Yoga and I went through a terrible break up.
And it was a lengthy one considering how much I adore it and how obsessive I can be about it at times.
The fallout occurred after I injured my shoulder, or should I say after a yoga instructor injured my shoulder by attempting to mold my body into a position that I wasn’t mentally or physically prepared to move into.
Looking back, I can see that it was likely my fear and resistance to the maneuvre that caused the torn ligament. But regardless of who, why or what was to blame, the pain that resulted meant that yoga and I had to separate for some time.

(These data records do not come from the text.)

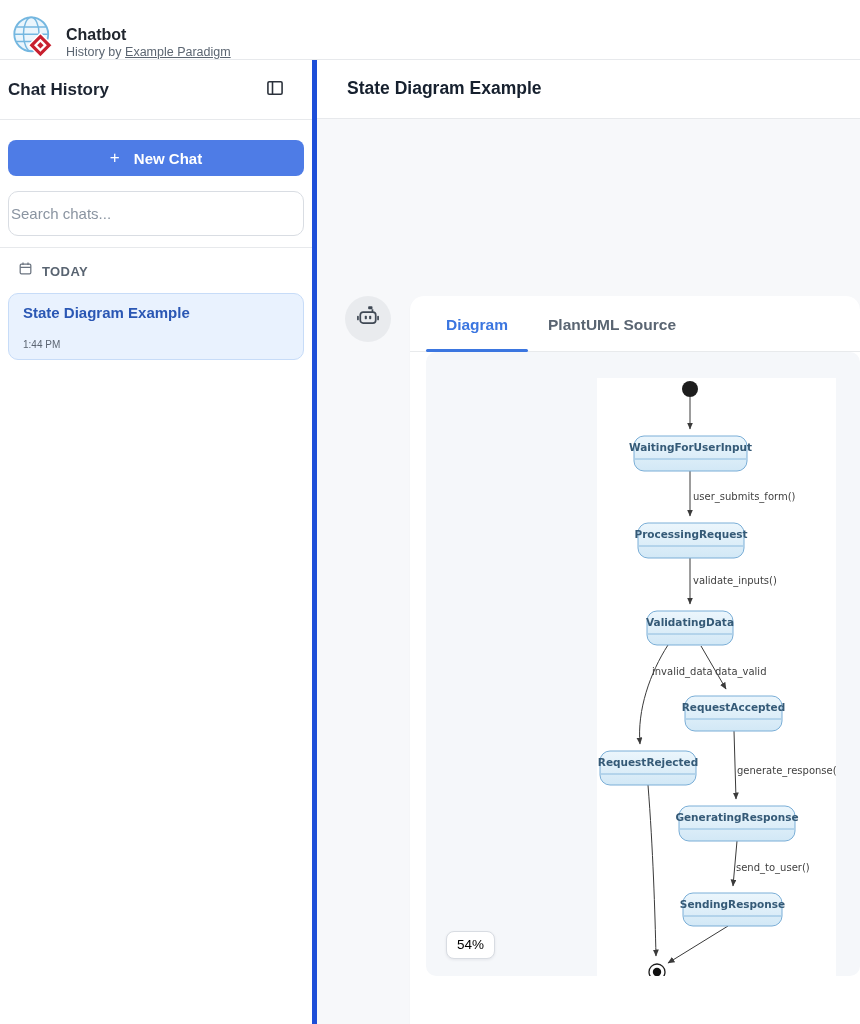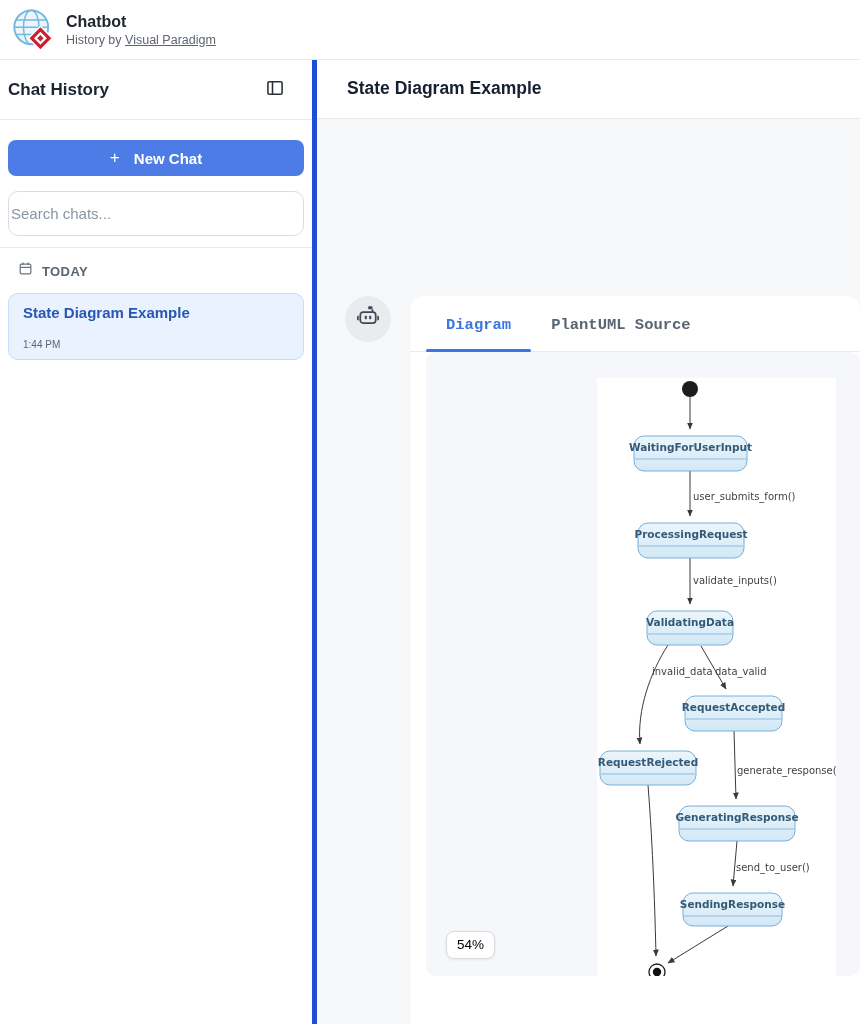--- a/index.html
+++ b/index.html
@@ -8,7 +8,7 @@
 
   
   .app-header { height:60px; border-bottom:1px solid #e7e9ec; display:flex;
-                align-items:center; padding:0 12px; gap:10px; background:#fff; }
+                align-items:flex-end; padding:0 12px; gap:10px; background:#fff; }
   .app-logo { width:44px; height:44px; flex:0 0 auto; }
   .app-title { font-size:16px; font-weight:bold; color:#21262e; line-height:1.2; }
   .powered { font-size:12.5px; color:#5c6672; margin-top:1px; }

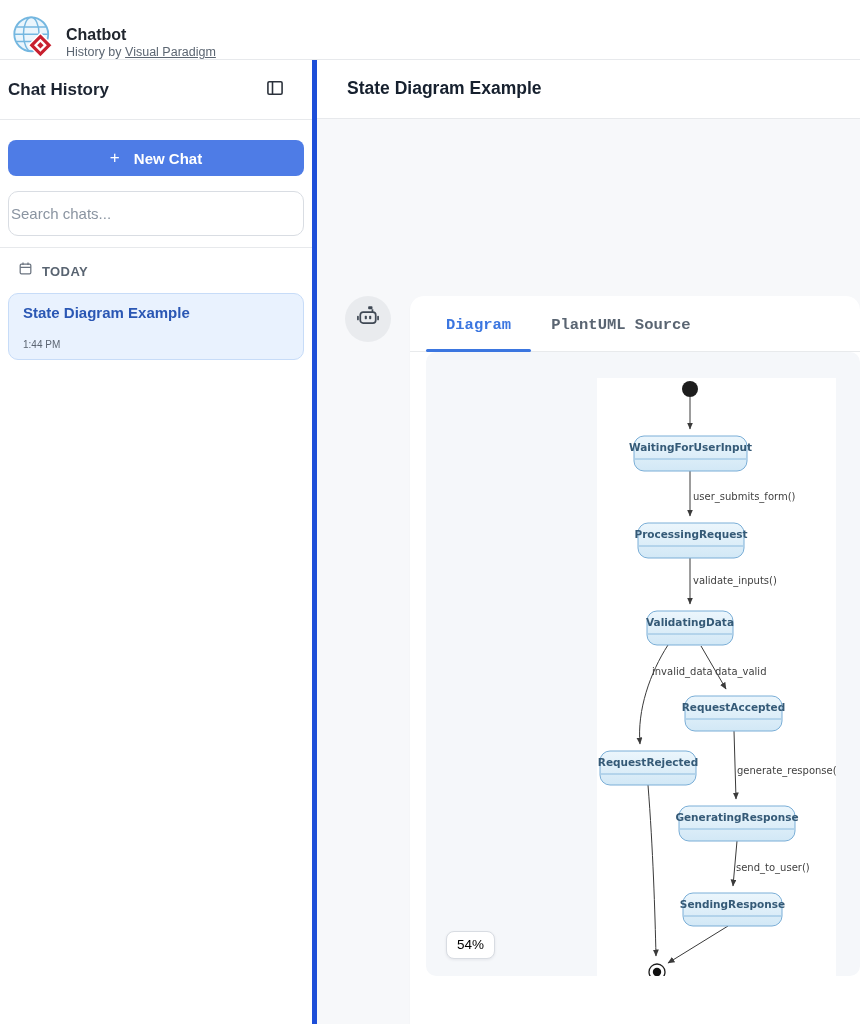--- a/index.html
+++ b/index.html
@@ -91,7 +91,7 @@
     <div class="app-title">Chatbot</div>
     <div class="powered">
       <span>History by</span>
-      <a>Visual Paradigm</a>
+      <a>Example Paradigm</a>
     </div>
   </div>
 </header>

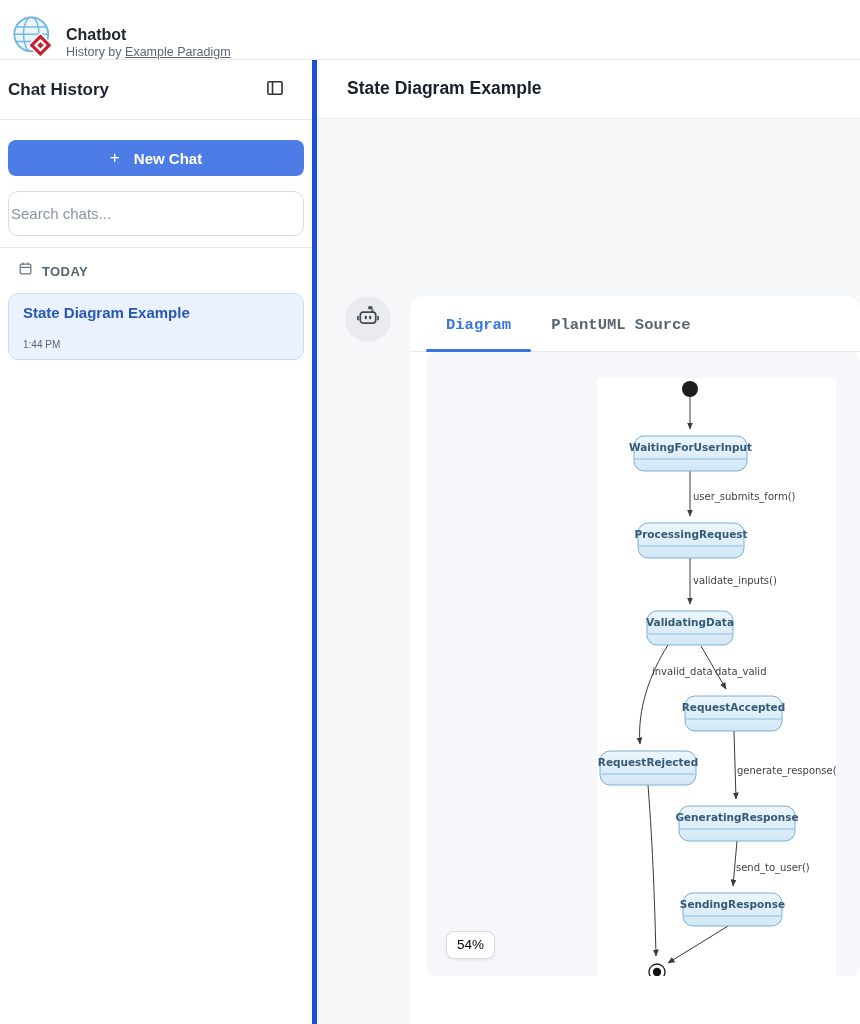--- a/index.html
+++ b/index.html
@@ -58,7 +58,7 @@
   .tabs { display:flex; padding-left:16px; border-bottom:1px solid #e8eaec; }
   .tab { padding:20px 20px 17px 20px; font-size:15.5px; font-weight:bold; color:#5a6572;
          cursor:pointer; position:relative; background:transparent; border:none;
-         font-family:Liberation Mono, monospace; }
+         font-family:Liberation Sans, sans-serif; }
   .tab.active { color:#3b76e0; }
   .tab.active::after { content:""; position:absolute; left:0; right:0; bottom:-1px;
                        height:3px; background:#3b76e0; border-radius:2px; }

Despite the intense pain, I see now that I packed up my mat and gave up far too quickly, fooling myself into resting, rather than attempting to gently push myself through it. I could’ve continued without damaging my shoulder further, but instead I stopped completely, believing I would start again tomorrow, or the next day.
I also told myself that a big part of my decision to quit was because I had swapped Hatha yoga for Ashtanga yoga and it wasn’t resonating with my mind, body or soul. I desperately wanted to enjoy it and prove to myself I was capable of the pace, but it wasn’t the right fit for me and I wasn’t in the right mental state to allow the practice to flow organically.
Between the practice and the instructor and my shoulder and my stubbornness, I left that yoga class in extreme pain and never returned.
Fast forward many months and I still hadn’t found my way back to yoga. And yoga didn’t come to me either.
No classes caught my attention, no one tried to talk me into going and other than reoccurring thoughts popping into my head telling me I should try to return, it seemed yoga and I were done for good.
Or so I thought.
It seems the one thing I failed to do during the breakup was figure out exactly what went wrong.
Yoga has been a huge part of my life since I attended my first class in my early 20s and eventually earned my qualification as an instructor. I never realized how much I needed it, how much it shaped almost every part of my existence.
When I was yoga-ing I felt clearer, mentally, and stronger, emotionally.
I was more grounded and balanced, not just spiritually, but physically as well. I wasn’t so clumsy!
I was more mindful about what food and drink I consumed, and how my body absorbed it.
I slept better, my breathing was more productive, I rarely felt fatigued and I had more energy. I felt calm, and rarely suffered from anxiety or stress.
I was more alert, aware of my surroundings and highly-attuned, attentive and sensitive to nature.
And the ironic thing is that while I was doing yoga I had far less physical injuries as my body was flexible and toned. I felt centered, so I was less likely to bump into things or have minor accidents—which I do often.
So, in trying to protect my body and convincing myself I was giving it time to heal, I was instead consciously choosing to stay away from the one thing that was helping me heal emotionally, mentally and physically.
Yoga and I needed to talk.
When I sat with myself and softly questioned why I was so reluctant to make up with yoga, I was genuinely surprised by what I discovered.
The only thing keeping me from what I loved most was my ego—it was standing so tall and proud that it was blocking the light that would have allowed me to see the situation clearly.
It all came down to this one thing: I was afraid.
I was afraid of Ashtanga yoga, as so many people had told me their tales of intense physical work-outs, and in some cases burnout.
I was afraid because someone had moved my body, quite forcibly, without my prior agreement.
I was afraid of speaking out when someone did something that conflicted with how I felt, emotionally or physically.
I was afraid to return to something that had caused me prolonged pain and suffering.
I was also afraid—and this was my biggest moment of awakening—to go back to yoga when I felt that my body wasn’t as flexible or toned as it had been when I was practicing regularly.
My ego was stopping me from returning to something that was highly beneficial for me, all because of fear and “what if’s.”
I knew that the first few months back at yoga were going to feel uncomfortable, as I had not been practicing, so I chose the easy road and put the thought far from my mind each time it crept in.
Yoga and I hadn’t mutually broken up—I had abandoned it when I needed it most.
Instead of pushing through my emotional, mental and physical barriers, I made up excuses and irrational reasons for not returning, when I should have been reminding myself that it’s about progress, not perfection.
The moment I faced my fears, I felt instantly at ease.
I found a new yoga practice, one that I felt comfortable with and trusted. And I began again, slowly.
I vowed that the next time I found myself avoiding something, I would remind myself to look inside and curiously ask why. The answers are always within. A simple conversation with myself would have saved months of unnecessary internal and external friction.
I need yoga. It is the one thing that keeps me stable, in all areas of my life.